Northwestern Events Calendar

Apr
14
2017

Social Stability and Mutual Noncompliance: Cadre-Villager Bargaining at the Local Level

When: Friday, April 14, 2017
12:00 PM - 1:30 PM CT

Where: Scott Hall, 212, 601 University Place, Evanston, IL 60208 map it

Audience: Faculty/Staff - Student - Post Docs/Docs - Graduate Students

Contact: Elizabeth Morrissey  

Group: Equality Development and Globalization Studies (EDGS)

Co-Sponsor: Department of Political Science

Category: Lectures & Meetings

Description:

EDGS Speaker Series: “Society and Politics in the Asia-Pacific”

Co-sponsored with Political Science and WCAS

John Kennedy, University of Kansas

While reports of local rural protests continued throughout the 1980s, 1990s and early 2000s, the vast majority of villagers did not protest. In fact, most villages were relatively stable. We argue that bargaining between local leaders and villagers contributed to this social stability. We suggest that from the 1980s to the early 2000s both villagers and local officials mutually agreed to not comply with critical policies, such as grain quotas and ‘out of plan births, in return for relative social stability. Rather than selective policy implementation, we suggest that under reporting is a result of explicit bargaining between some villagers and cadres. However, as the demographics change and more people live in urban areas, the relatively tight community that allowed for local leader-villager bargaining is disappearing. This may have implications for future social stability.

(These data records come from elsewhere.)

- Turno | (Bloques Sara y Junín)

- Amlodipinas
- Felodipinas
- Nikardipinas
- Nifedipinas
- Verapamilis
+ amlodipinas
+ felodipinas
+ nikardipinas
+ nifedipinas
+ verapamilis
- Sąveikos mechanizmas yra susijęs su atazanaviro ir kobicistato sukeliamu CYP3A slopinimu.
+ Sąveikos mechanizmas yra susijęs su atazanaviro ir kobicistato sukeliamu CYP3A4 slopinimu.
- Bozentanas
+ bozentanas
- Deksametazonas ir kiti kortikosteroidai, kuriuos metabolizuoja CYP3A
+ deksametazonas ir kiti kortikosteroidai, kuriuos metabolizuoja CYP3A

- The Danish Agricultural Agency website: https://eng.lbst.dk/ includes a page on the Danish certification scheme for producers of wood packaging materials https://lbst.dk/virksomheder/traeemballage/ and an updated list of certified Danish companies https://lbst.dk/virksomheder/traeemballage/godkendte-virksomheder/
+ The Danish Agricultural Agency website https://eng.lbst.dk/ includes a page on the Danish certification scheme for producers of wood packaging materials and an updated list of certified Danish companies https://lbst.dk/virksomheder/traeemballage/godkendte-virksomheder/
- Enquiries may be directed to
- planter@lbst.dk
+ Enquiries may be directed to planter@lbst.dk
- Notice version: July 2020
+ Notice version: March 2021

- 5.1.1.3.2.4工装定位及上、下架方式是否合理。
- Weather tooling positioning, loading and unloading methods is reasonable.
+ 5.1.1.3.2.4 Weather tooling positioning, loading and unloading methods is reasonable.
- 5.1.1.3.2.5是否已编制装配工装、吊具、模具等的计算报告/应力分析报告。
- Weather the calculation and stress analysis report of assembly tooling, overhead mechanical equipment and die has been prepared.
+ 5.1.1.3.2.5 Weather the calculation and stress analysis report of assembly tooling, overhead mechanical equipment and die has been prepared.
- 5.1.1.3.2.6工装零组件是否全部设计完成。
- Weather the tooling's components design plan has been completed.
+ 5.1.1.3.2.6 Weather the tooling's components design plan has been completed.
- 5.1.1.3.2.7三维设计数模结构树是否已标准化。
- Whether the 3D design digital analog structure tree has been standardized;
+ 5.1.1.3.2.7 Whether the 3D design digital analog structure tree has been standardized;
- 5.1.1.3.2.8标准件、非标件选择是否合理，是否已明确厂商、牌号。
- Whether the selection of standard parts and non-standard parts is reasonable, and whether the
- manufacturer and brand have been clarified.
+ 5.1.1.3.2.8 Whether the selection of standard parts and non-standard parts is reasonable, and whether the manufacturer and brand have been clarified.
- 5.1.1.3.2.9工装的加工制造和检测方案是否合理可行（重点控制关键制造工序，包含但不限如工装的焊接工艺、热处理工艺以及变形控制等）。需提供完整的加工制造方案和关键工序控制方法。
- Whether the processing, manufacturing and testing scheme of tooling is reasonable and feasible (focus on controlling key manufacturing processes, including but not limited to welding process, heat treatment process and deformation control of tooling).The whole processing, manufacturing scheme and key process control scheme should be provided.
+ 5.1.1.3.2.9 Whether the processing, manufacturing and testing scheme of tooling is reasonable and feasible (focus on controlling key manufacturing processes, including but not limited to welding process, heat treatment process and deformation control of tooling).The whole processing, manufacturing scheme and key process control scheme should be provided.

John James Kennedy received his Ph.D. at the University of California, Davis in 2002. He is an Associate Professor in the department of Political Science at the University of Kansas (KU), and he is also the Director of the Center for Global and International Studies at KU from 2012-2015. John also served as the president of the Association of Chinese Political Studies (2012-2014). He has consistently returned to China to conduct research on rural politics since 1995, and he is also co-founder of the Northwest Socioeconomic Development Research Center (NSDRC) at Northwest University, Xian, China. In addition, John is a research affiliate with the Rural Education Action Program (REAP) at Stanford University. His research is on local governance and topics include local elections, tax and fee reform, rural education, health care and the cadre management system. He has published research articles in The China Quarterly, Journal of Contemporary China, Asian Survey, the Journal of Chinese Political Science, the Journal of Peasant Studies, Asian Politics and Policy, Journal of Diplomacy and International Relations and Political Studies.